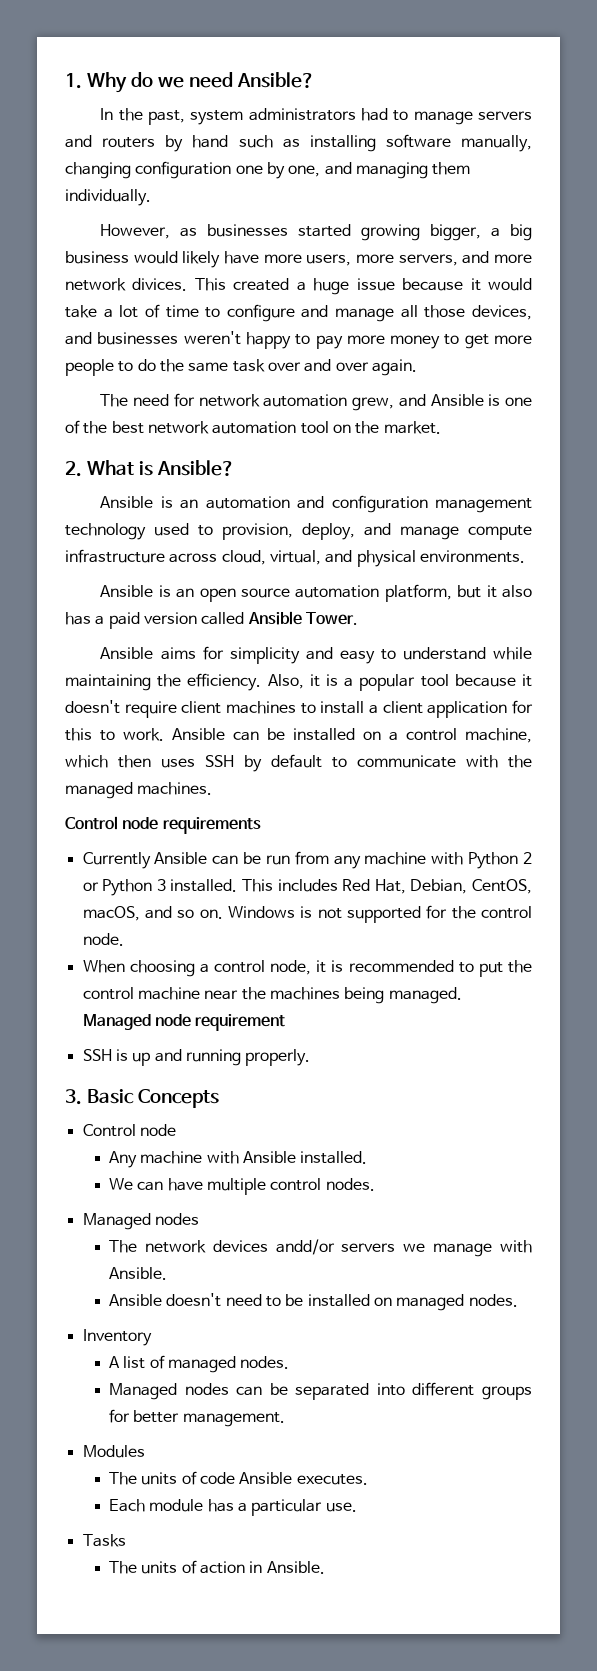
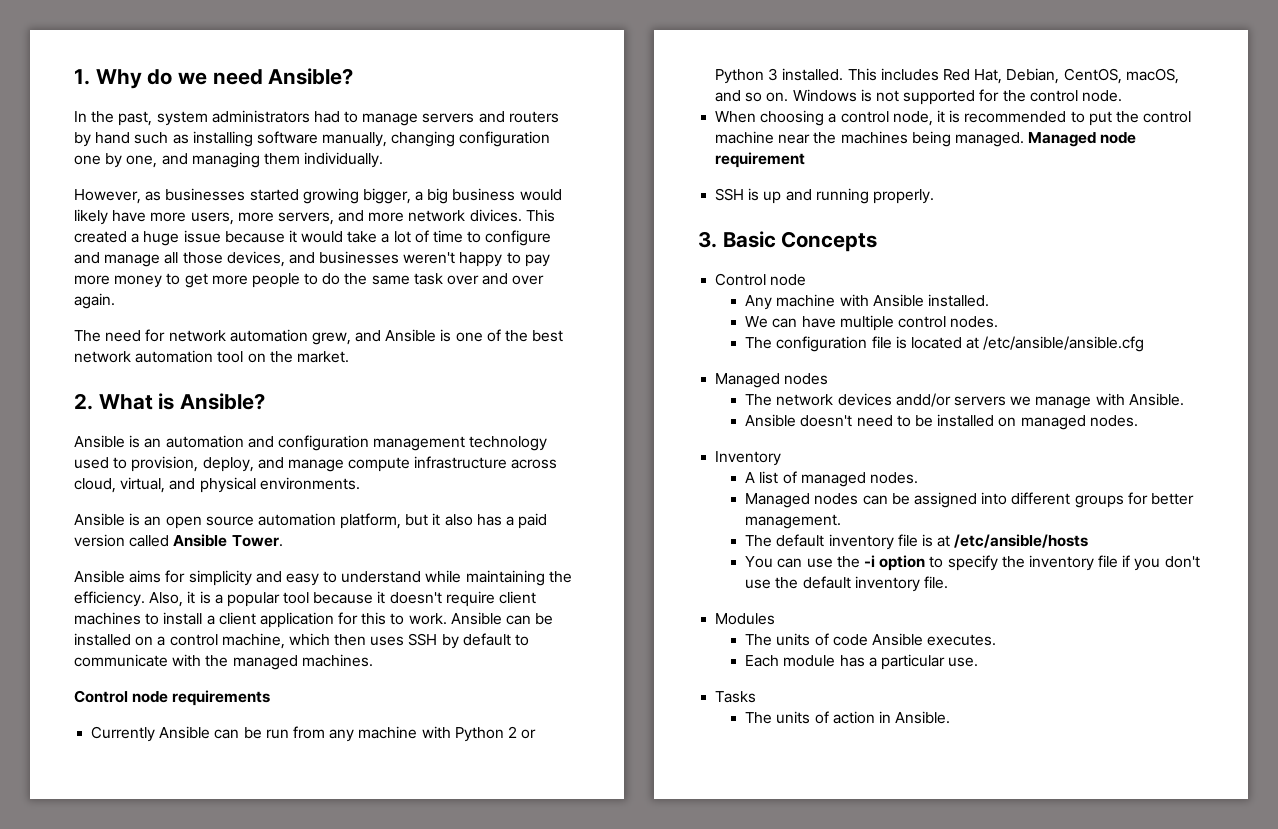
(375, 1184) none -> [745,336,1145,352] // The configuration file is located at /etc/ansible/ansible.cfg
[295,1383,370,1400] separated -> [913,492,977,508] assigned
(285, 1419) none -> [745,534,1089,550] [745,555,1200,571] [745,576,948,592] // The default inventory file is at /etc/ansible/hosts // You can use the -i option to specify the inventory file if you don't use the default inventory file.

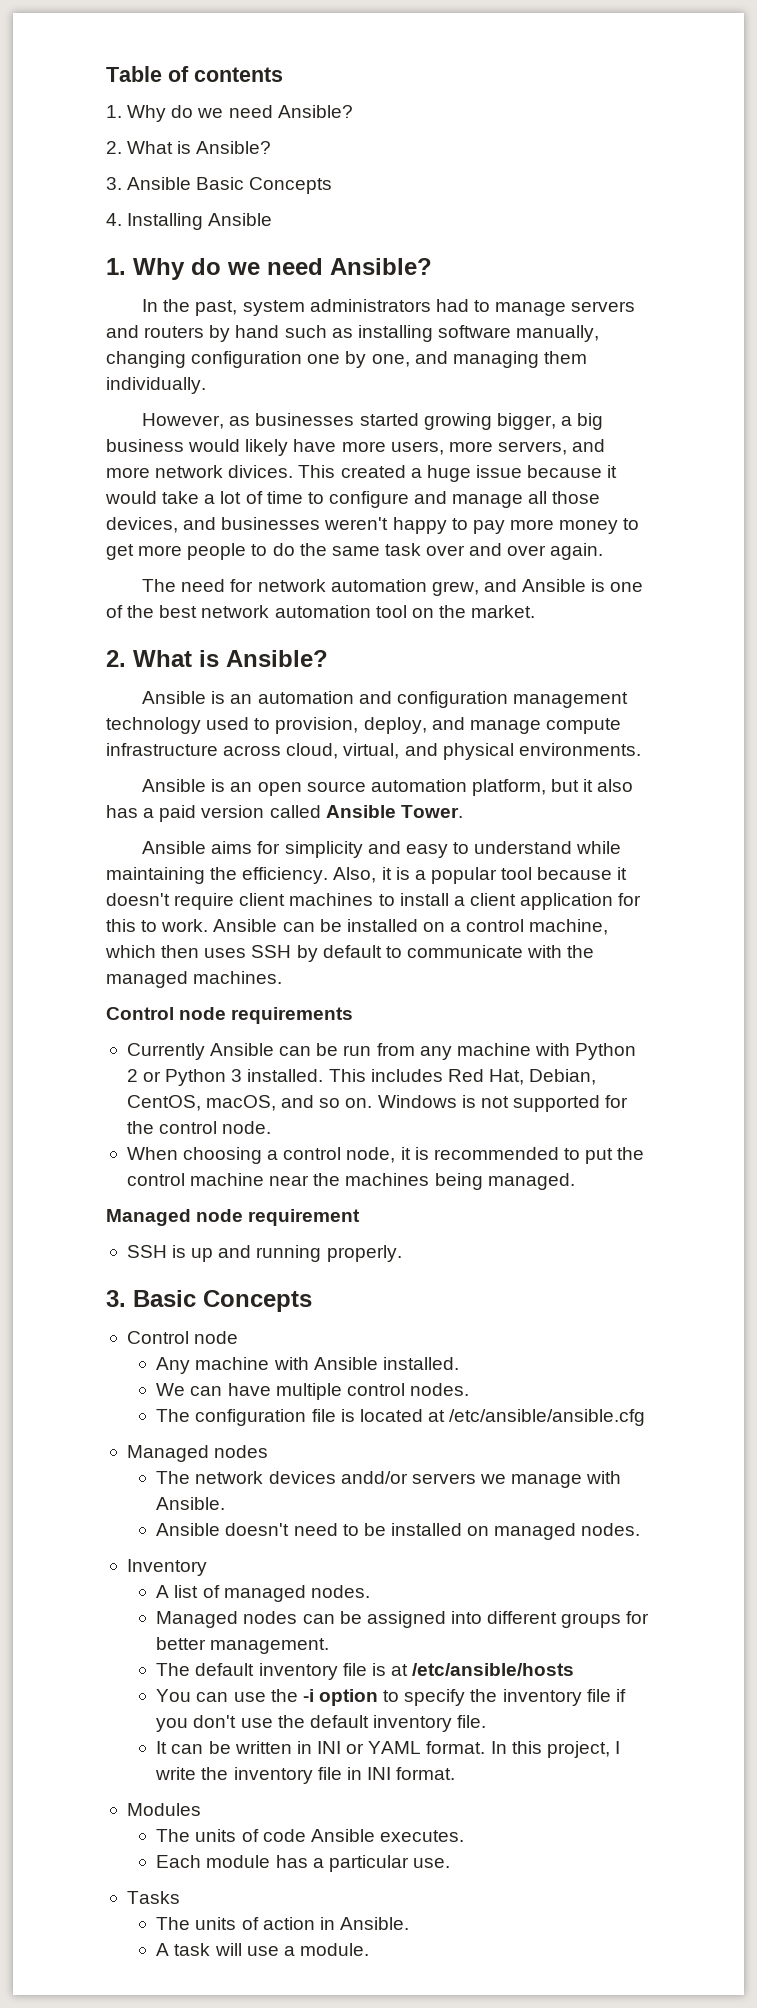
(74, 77) none -> [106,66,283,82] [106,105,353,122] [106,141,272,154] [106,177,333,194] [106,213,273,230] Table of contents // 1. Why do we need Ansible? // 2. What is Ansible? // 3. Ansible Basic Concepts // 4. Installing Ansible //
(1024, 139) none -> (575, 1181) //
(948, 582) none -> [156,1741,620,1758] [155,1767,456,1784] // It can be written in INI or YAML format. In this project, I write the inventory file in INI format.
(951, 717) none -> [156,1943,369,1956] // A task will use a module.

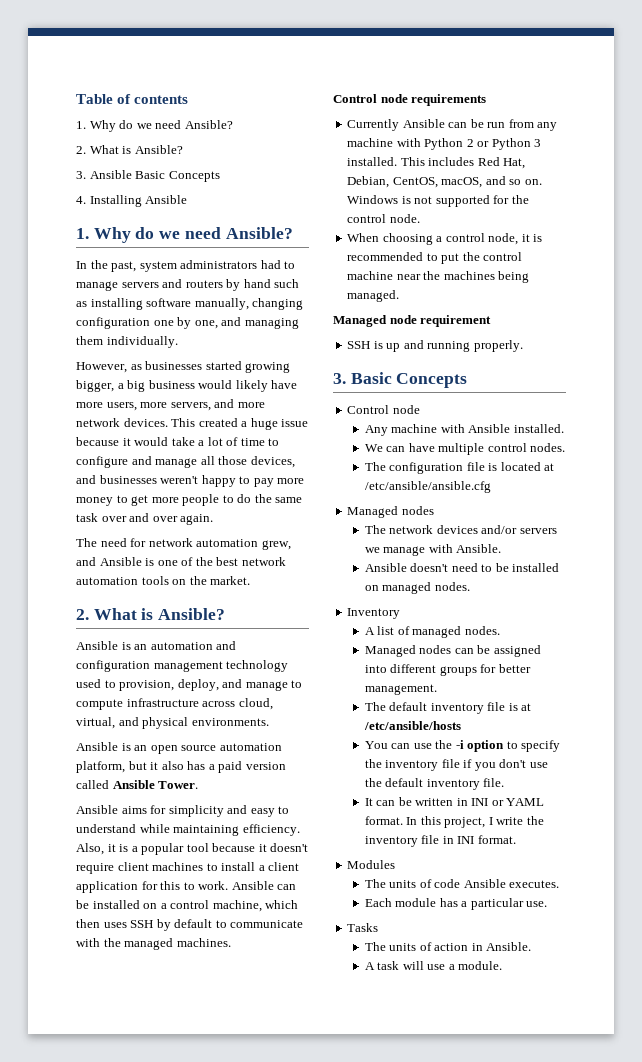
[228,465,294,478] divices. -> [123,418,168,427] devices.
[375,605,407,618] tool -> [141,576,169,585] tools
(541, 727) none -> [291,680,303,688] to
[210,867,238,880] the -> (240, 830) none
[340,1471,408,1484] andd/or -> [481,525,518,534] and/or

> REQUIRED ACTION:
Everything from the line containing "[375,605,407,618] tool ->" to the final line of the entries above should be output exactly, and nothing more.

> RESPONSE TO THE TASK:
[375,605,407,618] tool -> [141,576,169,585] tools
(541, 727) none -> [291,680,303,688] to
[210,867,238,880] the -> (240, 830) none
[340,1471,408,1484] andd/or -> [481,525,518,534] and/or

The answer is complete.